** Input data **
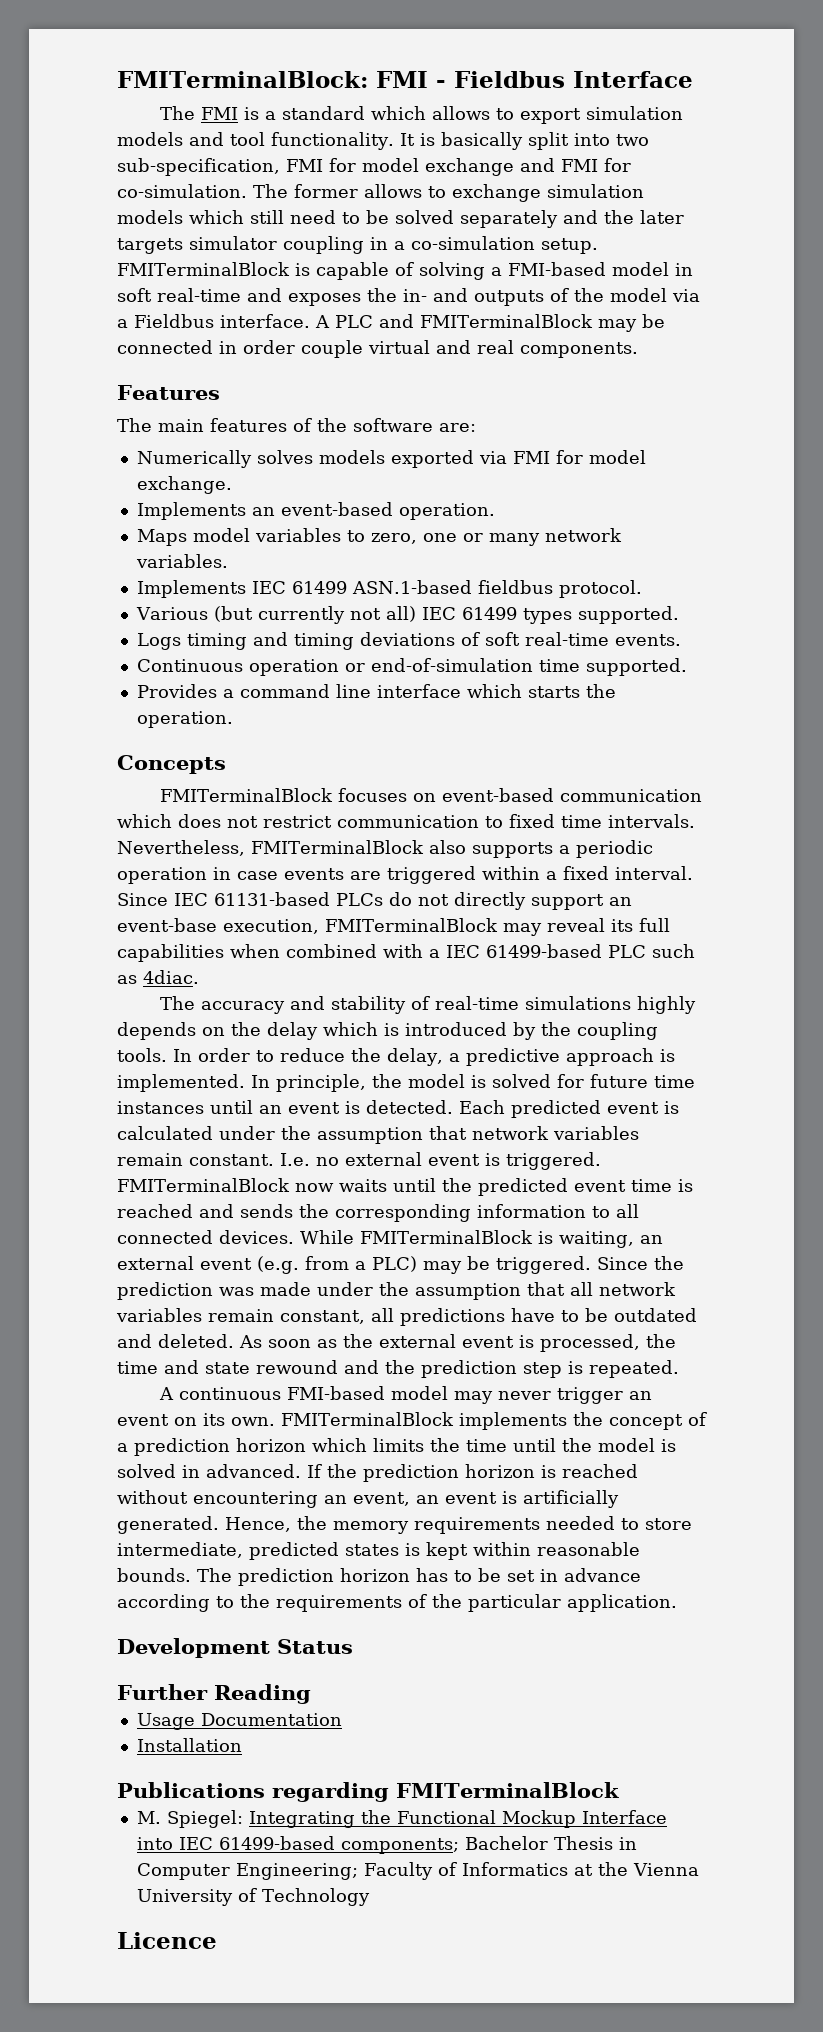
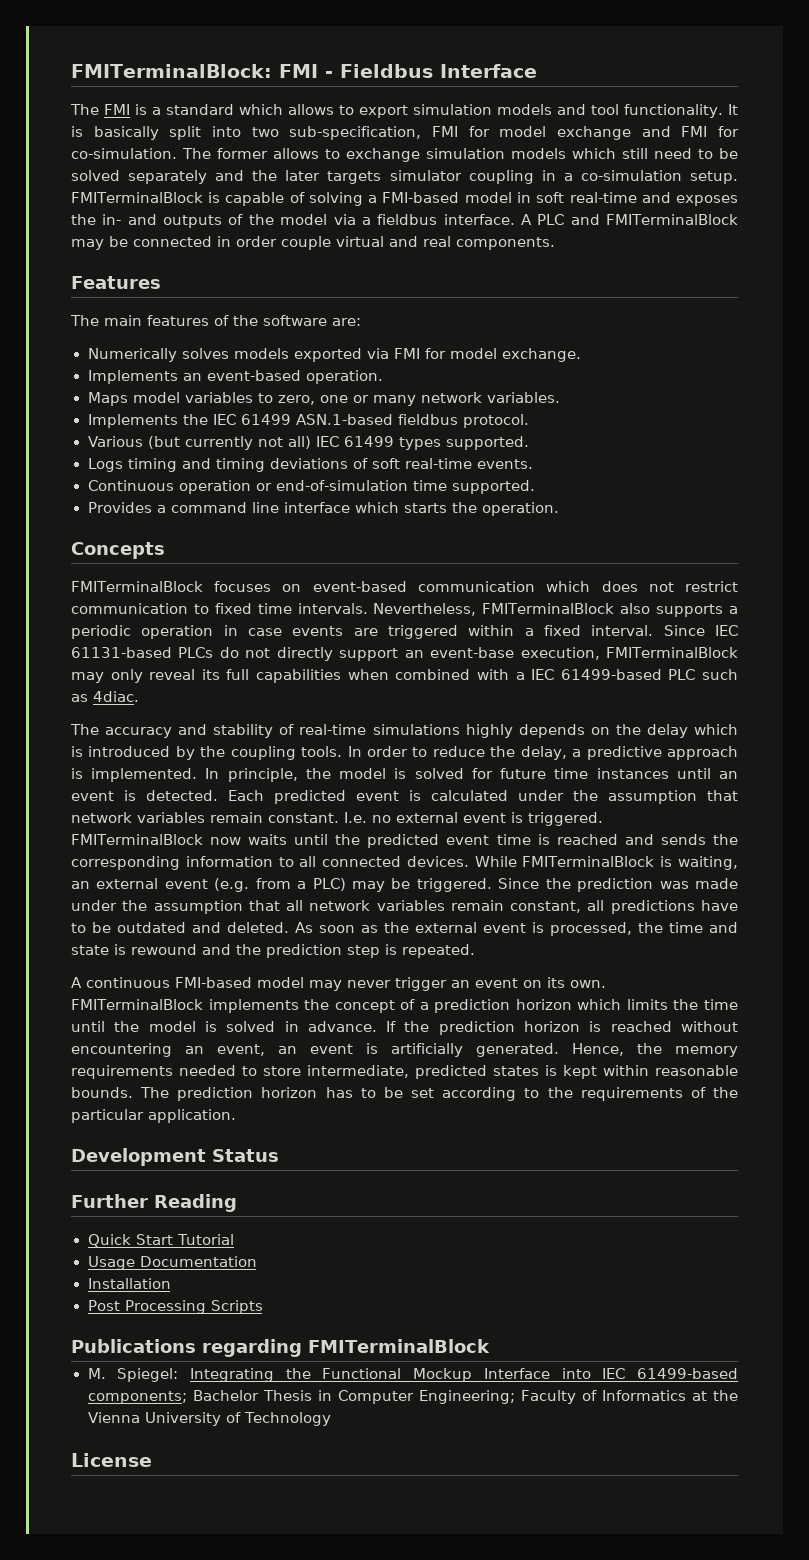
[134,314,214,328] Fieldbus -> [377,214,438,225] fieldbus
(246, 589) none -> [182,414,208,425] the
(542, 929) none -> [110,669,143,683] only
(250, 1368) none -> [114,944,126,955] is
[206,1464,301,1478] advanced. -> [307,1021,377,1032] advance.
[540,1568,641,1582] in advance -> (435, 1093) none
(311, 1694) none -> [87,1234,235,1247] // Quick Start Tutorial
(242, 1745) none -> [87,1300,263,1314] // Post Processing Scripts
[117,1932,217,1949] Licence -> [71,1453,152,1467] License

...

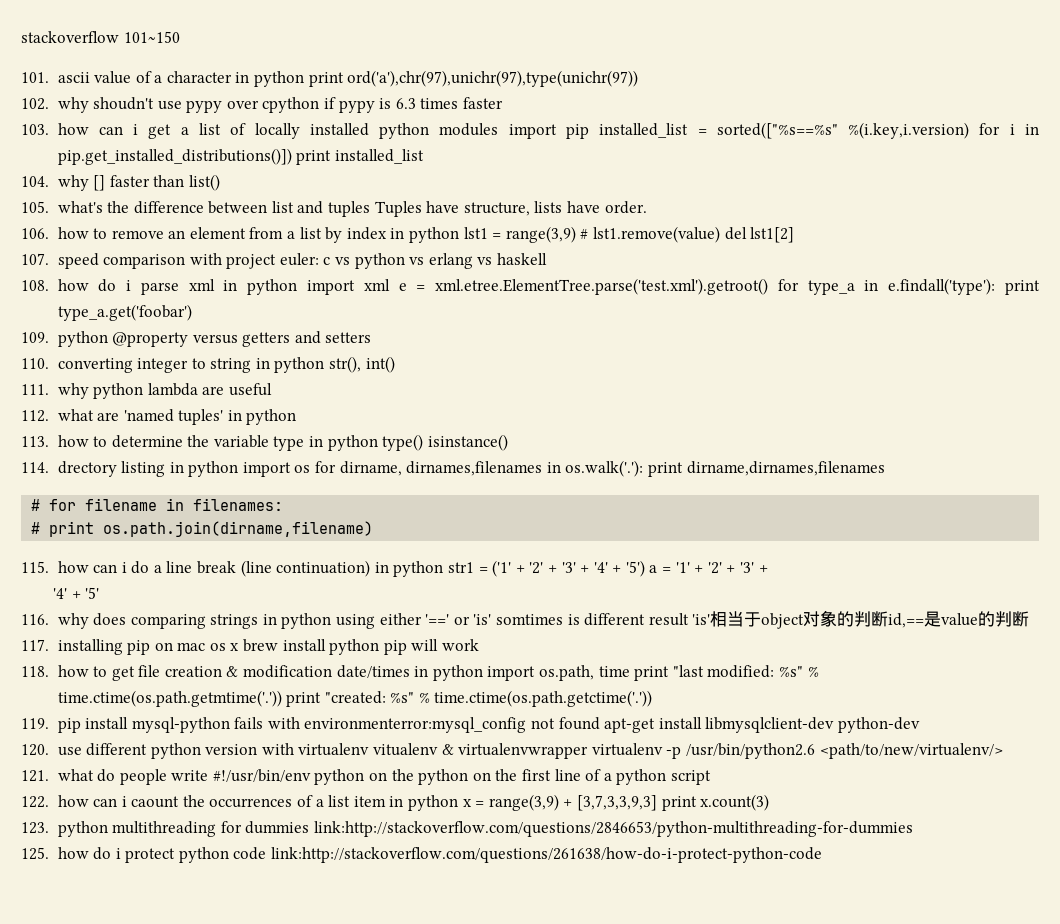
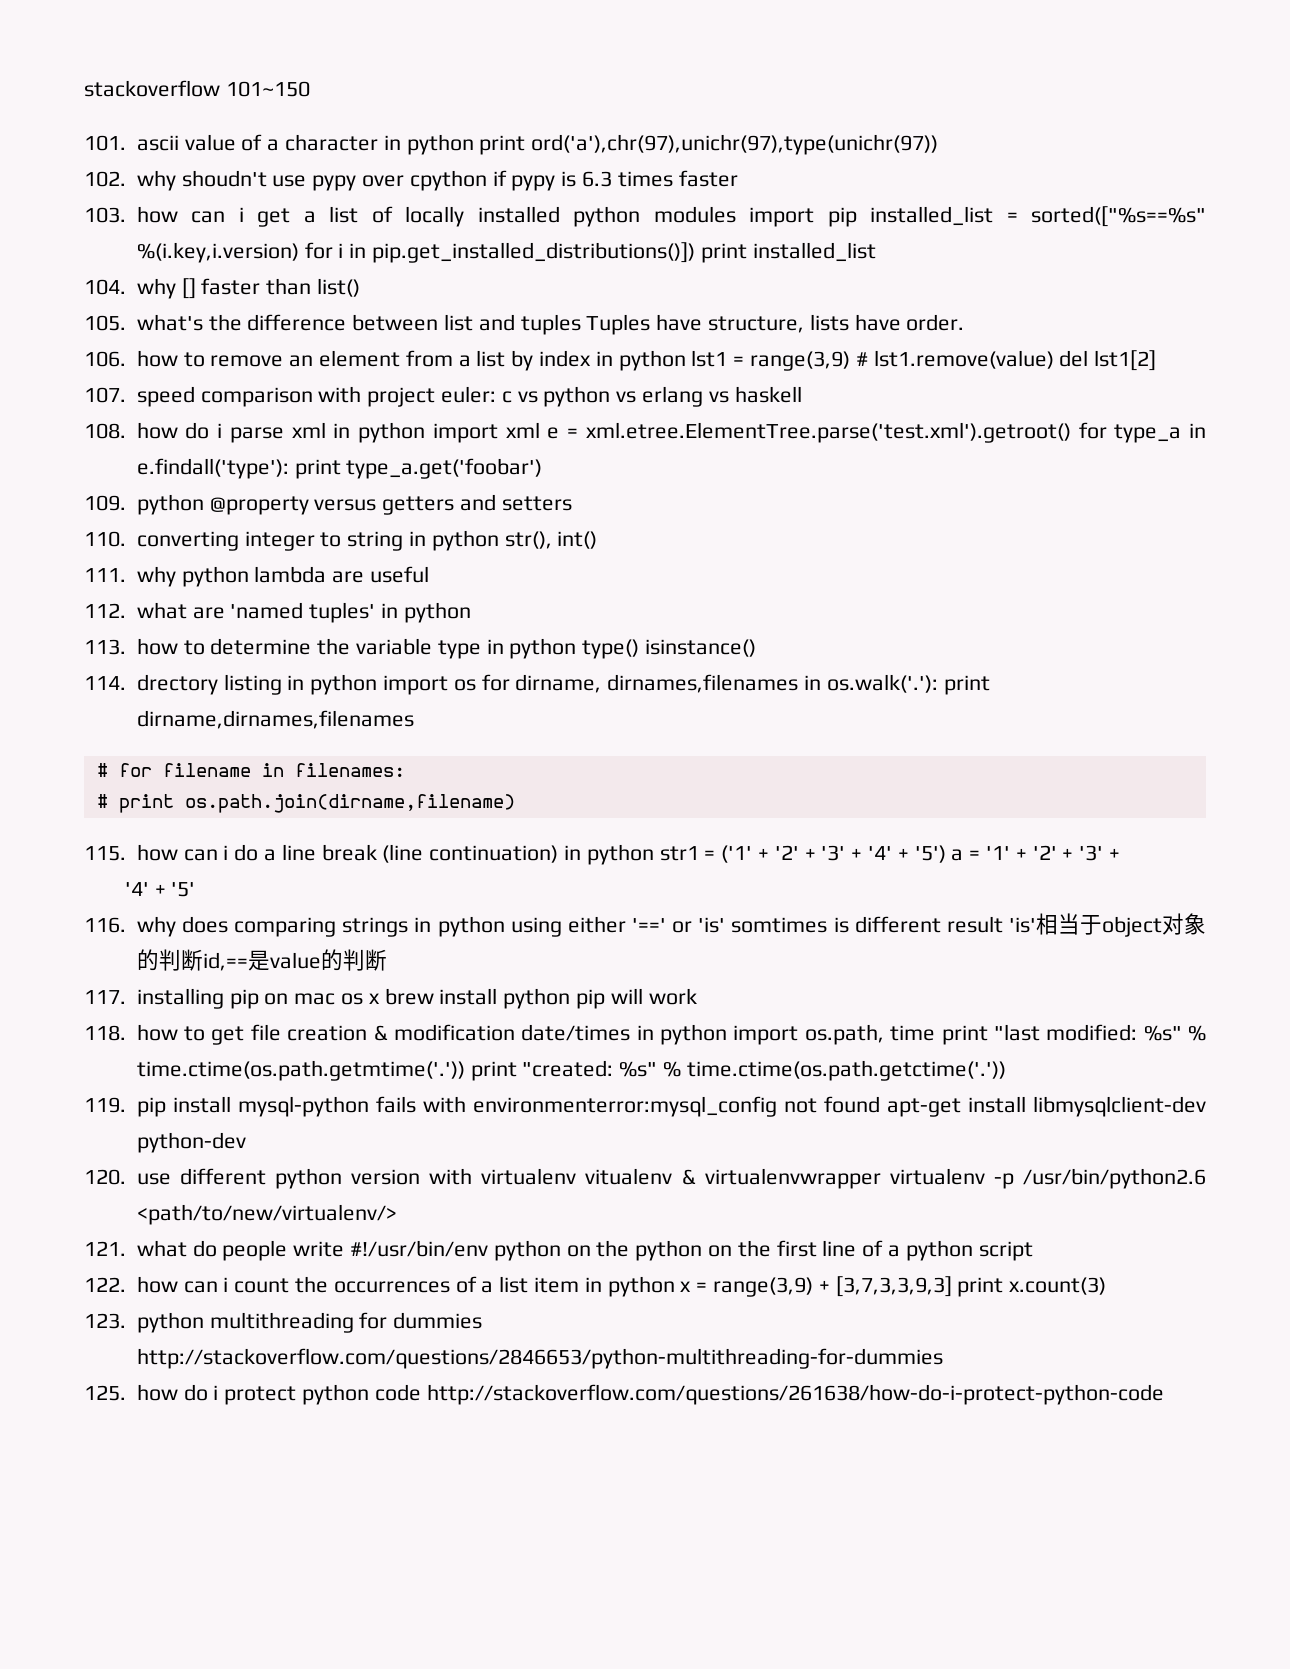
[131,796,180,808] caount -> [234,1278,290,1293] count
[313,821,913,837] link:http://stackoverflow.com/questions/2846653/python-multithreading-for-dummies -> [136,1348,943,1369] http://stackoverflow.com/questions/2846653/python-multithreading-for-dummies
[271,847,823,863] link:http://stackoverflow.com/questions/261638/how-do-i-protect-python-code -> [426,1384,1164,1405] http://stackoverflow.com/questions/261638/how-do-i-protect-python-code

---

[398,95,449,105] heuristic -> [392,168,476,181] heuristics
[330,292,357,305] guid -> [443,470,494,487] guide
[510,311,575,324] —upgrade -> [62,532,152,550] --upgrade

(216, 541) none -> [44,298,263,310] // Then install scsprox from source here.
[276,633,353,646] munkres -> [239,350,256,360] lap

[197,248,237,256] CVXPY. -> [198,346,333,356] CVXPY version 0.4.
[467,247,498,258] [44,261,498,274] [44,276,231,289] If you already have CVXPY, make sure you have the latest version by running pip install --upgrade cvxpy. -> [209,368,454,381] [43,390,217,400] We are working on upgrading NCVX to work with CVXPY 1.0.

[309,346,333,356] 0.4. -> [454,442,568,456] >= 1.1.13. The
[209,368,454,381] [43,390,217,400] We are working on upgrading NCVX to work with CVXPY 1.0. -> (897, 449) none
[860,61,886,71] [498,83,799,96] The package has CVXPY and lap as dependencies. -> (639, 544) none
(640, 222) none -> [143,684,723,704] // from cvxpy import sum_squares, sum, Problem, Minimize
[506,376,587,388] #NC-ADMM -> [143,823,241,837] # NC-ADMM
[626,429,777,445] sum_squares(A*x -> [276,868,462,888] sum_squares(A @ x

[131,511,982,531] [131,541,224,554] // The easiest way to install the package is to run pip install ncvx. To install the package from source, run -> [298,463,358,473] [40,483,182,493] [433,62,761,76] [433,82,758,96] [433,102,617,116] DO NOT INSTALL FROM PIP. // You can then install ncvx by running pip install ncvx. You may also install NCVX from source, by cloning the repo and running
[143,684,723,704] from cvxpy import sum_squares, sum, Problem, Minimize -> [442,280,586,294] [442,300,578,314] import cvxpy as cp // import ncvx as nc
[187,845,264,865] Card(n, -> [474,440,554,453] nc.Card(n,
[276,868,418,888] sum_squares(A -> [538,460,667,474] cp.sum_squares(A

** What you should do **
Only one stretch of the entries above is wanted: the lines from the one containing "[134,314,214,328] Fieldbus ->" through the one containing "[117,1932,217,1949] Licence ->". Please reproduce it exactly.

** Solution below **
[134,314,214,328] Fieldbus -> [377,214,438,225] fieldbus
(246, 589) none -> [182,414,208,425] the
(542, 929) none -> [110,669,143,683] only
(250, 1368) none -> [114,944,126,955] is
[206,1464,301,1478] advanced. -> [307,1021,377,1032] advance.
[540,1568,641,1582] in advance -> (435, 1093) none
(311, 1694) none -> [87,1234,235,1247] // Quick Start Tutorial
(242, 1745) none -> [87,1300,263,1314] // Post Processing Scripts
[117,1932,217,1949] Licence -> [71,1453,152,1467] License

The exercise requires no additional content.